Separazione delle carriere: l’attuale assetto costituzionale prevede la separazione dei magistrati in due tipologie, i giudici – che pronunciano le sentenze – e i pubblici ministeri – che conducono le indagini e rappresentano l’accusa. Con la riforma Cartabia (2022) è stata prevista la possibilità di cambiare carriera una sola volta, entro i primi 9 anni dall’entrata in servizio, passando da giudici a pubblici ministeri e viceversa. In caso di approvazione della riforma Nordio, non sarà più possibile cambiare funzione, neanche una volta: i magistrati dovranno decidere all’inizio della propria carriera se essere giudici o pubblici ministeri.
Due Consigli superiori della magistratura: oggi la Costituzione prevede un solo Csm, organo composto da 33 membri presieduto dal capo dello Stato. La sua funzione principale è quella di vigilare sul corretto operato di tutti i magistrati, siano essi giudici o pubblici ministeri. Il nuovo articolo 87, in caso di approvazione della riforma, prevede che il capo dello Stato vada a presiedere due distinti Csm, quello giudicante e quello requirente, due nuovi organi che sostituiranno l’attuale Csm unico. In sostanza, si sancisce la separazione delle carriere anche al vertice dell’autogoverno delle toghe.
Il sorteggio per entrare nei due Csm: inoltre, con la modifica dell’articolo 104, cambia il sistema di selezione per entrare nei due Consigli, i cui componenti non verranno più eletti ma estratti a sorte da elenchi predisposti dal Parlamento e dalle magistrature.
L’Alta Corte disciplinare: la riforma interviene anche sull’articolo 105 della Costituzione con la nascita di un’Alta Corte disciplinare, organo composto da 15 membri, in parte “laici” e in parte magistrati, selezionati tramite nomina e sorteggio.

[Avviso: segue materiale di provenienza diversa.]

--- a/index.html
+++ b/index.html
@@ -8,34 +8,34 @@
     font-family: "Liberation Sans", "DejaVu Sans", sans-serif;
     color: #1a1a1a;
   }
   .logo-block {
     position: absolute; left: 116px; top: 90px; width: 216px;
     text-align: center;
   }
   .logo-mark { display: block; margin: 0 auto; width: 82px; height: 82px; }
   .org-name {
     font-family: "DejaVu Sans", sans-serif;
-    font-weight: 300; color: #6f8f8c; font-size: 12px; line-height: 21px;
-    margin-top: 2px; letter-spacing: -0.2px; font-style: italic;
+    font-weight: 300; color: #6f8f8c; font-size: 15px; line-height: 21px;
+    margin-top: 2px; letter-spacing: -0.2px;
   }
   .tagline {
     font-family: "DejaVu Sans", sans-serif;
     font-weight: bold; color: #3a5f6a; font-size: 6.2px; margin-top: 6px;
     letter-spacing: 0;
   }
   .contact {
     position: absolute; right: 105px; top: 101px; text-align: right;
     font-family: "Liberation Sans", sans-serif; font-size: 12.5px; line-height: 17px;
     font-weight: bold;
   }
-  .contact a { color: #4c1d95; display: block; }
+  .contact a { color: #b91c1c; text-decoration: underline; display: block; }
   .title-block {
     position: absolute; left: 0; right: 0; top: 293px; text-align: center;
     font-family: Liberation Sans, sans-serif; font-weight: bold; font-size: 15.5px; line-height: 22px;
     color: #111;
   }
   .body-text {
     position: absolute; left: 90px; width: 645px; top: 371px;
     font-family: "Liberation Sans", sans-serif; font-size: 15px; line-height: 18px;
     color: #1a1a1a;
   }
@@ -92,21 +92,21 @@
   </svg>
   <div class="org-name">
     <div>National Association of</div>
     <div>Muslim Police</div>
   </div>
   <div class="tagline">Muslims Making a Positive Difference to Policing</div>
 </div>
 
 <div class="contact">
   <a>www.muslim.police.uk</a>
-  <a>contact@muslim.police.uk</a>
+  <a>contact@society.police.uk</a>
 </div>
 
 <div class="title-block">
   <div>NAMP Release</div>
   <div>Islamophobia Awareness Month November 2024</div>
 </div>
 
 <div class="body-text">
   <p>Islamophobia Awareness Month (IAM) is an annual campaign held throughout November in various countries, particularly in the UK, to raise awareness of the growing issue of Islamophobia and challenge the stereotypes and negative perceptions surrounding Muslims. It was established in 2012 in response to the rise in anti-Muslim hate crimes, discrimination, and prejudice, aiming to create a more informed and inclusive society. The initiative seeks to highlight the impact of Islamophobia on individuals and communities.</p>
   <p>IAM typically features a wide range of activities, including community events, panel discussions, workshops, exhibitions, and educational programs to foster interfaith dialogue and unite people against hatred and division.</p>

Come sono schierati i partiti
Tutti i partiti che sostengono il governo, da Fratelli d’Italia a Noi Moderati, sostengono apertamente il Sì, quindi la conferma della riforma. La premier Giorgia Meloni ha assicurato che “l’Italia sarà più sicura con il Sì al referendum” e ha confermato che, in caso di vittoria del No, non si dimetterà.
Anche per Forza Italia la separazione delle carriere dei magistrati è uno storico obiettivo del programma d’ispirazione liberale sostenuto dal movimento politico fondato dal Cavaliere, una “battaglia garantista e per la libertà ispirata da Silvio Berlusconi”, ha ricordato il leader e vicepremier Antonio Tajani.
La Lega di Matteo Salvini, l’altro vicepremier, e la piccola formazione presieduta da Maurizio Lupi sono convintamente schierate per il Sì.
Discorso leggermente diverso per le opposizioni, che sono quasi al completo schierate per il No ma con alcuni distinguo. Il Partito democratico è per respingere la riforma, che per la segretaria Elly Schlein “non migliora l’efficienza del sistema giustizia” e “serve a chi sta già al potere e vuole sfuggire a ogni controllo, serve a dire che la legge non è uguale per tutti”. Eppure, all’interno del principale partito di opposizione non mancano le voci dissonanti, da Pina Picierno all’ex deputato, e costituzionalista, Stefano Ceccanti, che hanno dichiarato che voteranno Sì.
Movimento 5 Stelle e Alleanza Verdi e Sinistra sono graniticamente schierati per il No. Italia Viva dell’ex premier Matteo Renzi ha lasciato libertà di coscienza ai propri elettori, mentre Azione di Carlo Calenda e +Europa sono apertamente per l’approvazione della riforma.